Segundo os acordos de Sharm el-Sheikh, que em outubro de 2025 puseram fim a dois anos de conflito na Faixa de Gaza, caberia a esse organismo supervisionar a reconstrução e a estabilização da região. No entanto, a lista de convidados, extinta para apenas uma cúpula técnica, foi ampliada: o presidente americano Donald Trump convidou 59 líderes, incluindo chefes de Estado de países árabes, a Turquia, potências emergentes e tradicionais. Estão nela, entre outros, Vladimir Putin, Aleksander Lukashenko, Narendra Modi, Luiz Inácio Lula da Silva, Javier Milei, Recep Tayyip Erdogan, Abdel Fattah al-Sisi e o rei Abdullah II, além de representantes de Estados distantes como Paraguai e Paquistão.
O desenho provocou incômodo. O primeiro-ministro israelense Benjamin Netanyahu manifestou desagrado público, especialmente pela presença da Turquia. O presidente francês Emmanuel Macron recusou o convite em sinal de protesto — fato que motivou, segundo relatos, ameaças de tarifas punitivas por parte de Washington sobre vinhos e champanhes franceses. Paris, por sua vez, advertiu que um organismo tão amplo e ambicioso levanta questões fundamentais sobre o lugar e o respeito à ONU e às estruturas multilaterais consolidadas.
Um diplomata americano resumiu a ambição: “o Conselho de Paz não será limitado a Gaza. É um Board of Peace para o mundo”. Esse objetivo transnacional fica evidente tanto pela composição quanto pelo formato de governança. Entre os conselheiros, haverá um comitê executivo consultivo com figuras influentes da administração Trump — do secretário de Estado Marco Rubio a Jared Kushner e Steve Witkoff — além de nomes como Tony Blair, a ministra emiratina Reem Al-Hashimy e a coordenadora humanitária da ONU para Gaza, Sigrid Kaag.
O regime de decisões é, porém, o elemento mais revelador da tectônica de poder por trás do projeto: embora formalmente as deliberações sigam votação majoritária e cada país tenha direito a voto, na prática o presidente americano detém poderes quase monárquicos. Trump terá poder de veto sobre as decisões, a capacidade de nomear, suspender e remover membros e de convocar as reuniões — pelo menos uma por ano — sem as garantias de concurso multilateral que seriam esperadas em instituições com mandato planetário.
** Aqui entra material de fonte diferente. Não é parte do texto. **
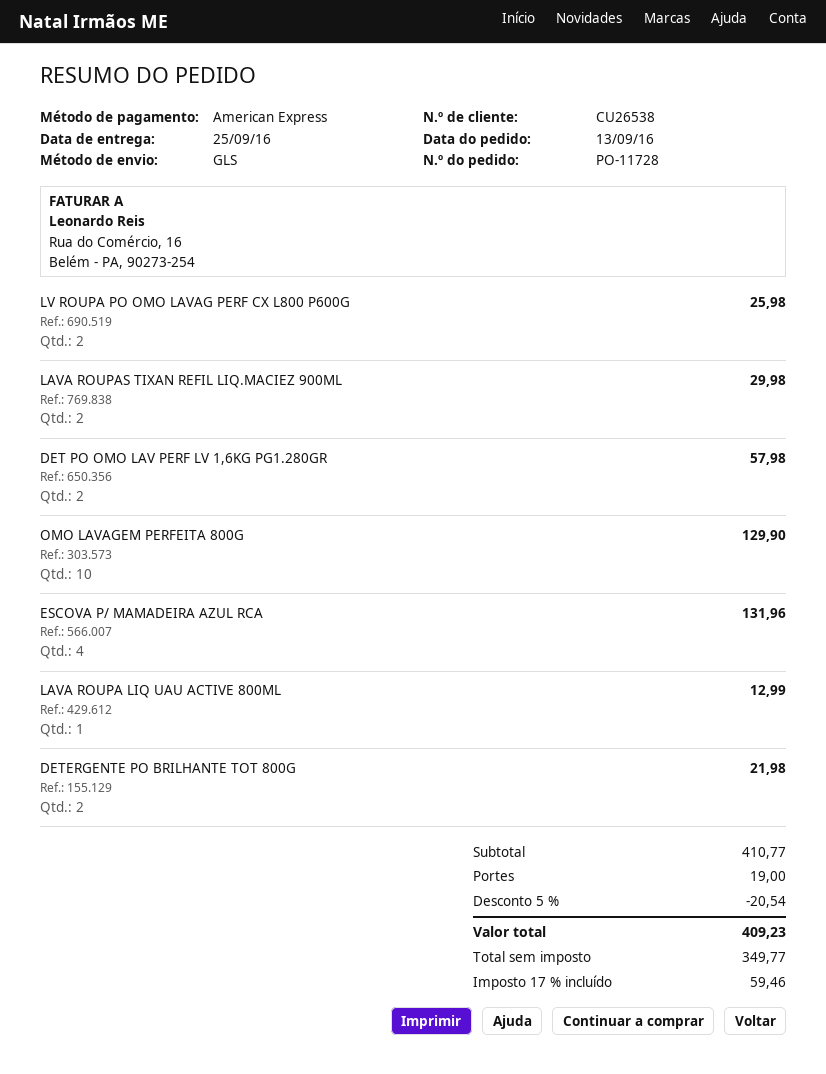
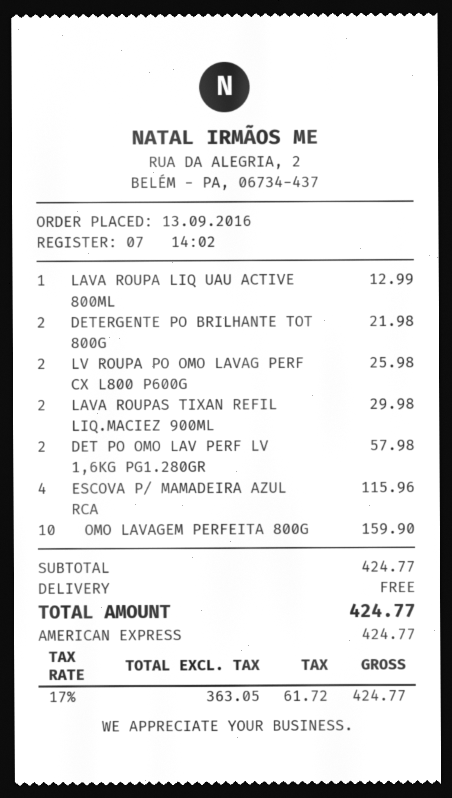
OMO LAVAGEM PERFEITA 800G: 10 for 129.90 -> 10 for 159.90
ESCOVA P/ MAMADEIRA AZUL RCA: 4 for 131.96 -> 4 for 115.96
subtotal: 410.77 -> 424.77
discount: 5% = 20.54 -> none
shipping: 19.00 -> 0.00
net: 349.77 -> 363.05
tax: 17% = 59.46 -> 17% = 61.72
total: 409.23 -> 424.77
Os mandatos são de três anos; a adesão permanente prevê uma contrapartida financeira simbólica e política de 1 bilhão de dólares.
Numa leitura estratégica, trata-se de um movimento decisivo no tabuleiro global: a criação de um fórum paralelo com ambições extra-regionais reflete uma tentativa de reconfigurar alicerces da diplomacia. Para muitos governos e para atores multilaterais, a principal preocupação é a erosão progressiva das normas e dos mecanismos de governança coletiva. Para Washington, é a oportunidade de liderar um instrumento onde a orquestração política e financeira segue sob comando centralizado.
O lançamento do Conselho de Paz está previsto para coincidir com o Fórum Econômico de Davos, e provavelmente será um teste de resistência das antigas estruturas: se será um suplemento útil à reconstrução em Gaza ou um novo eixo de influência competindo com a ONU, o tempo e as primeiras decisões – e quem as controla — dirão se estamos diante de um redesenho de fronteiras invisíveis ou de uma operação puramente episódica.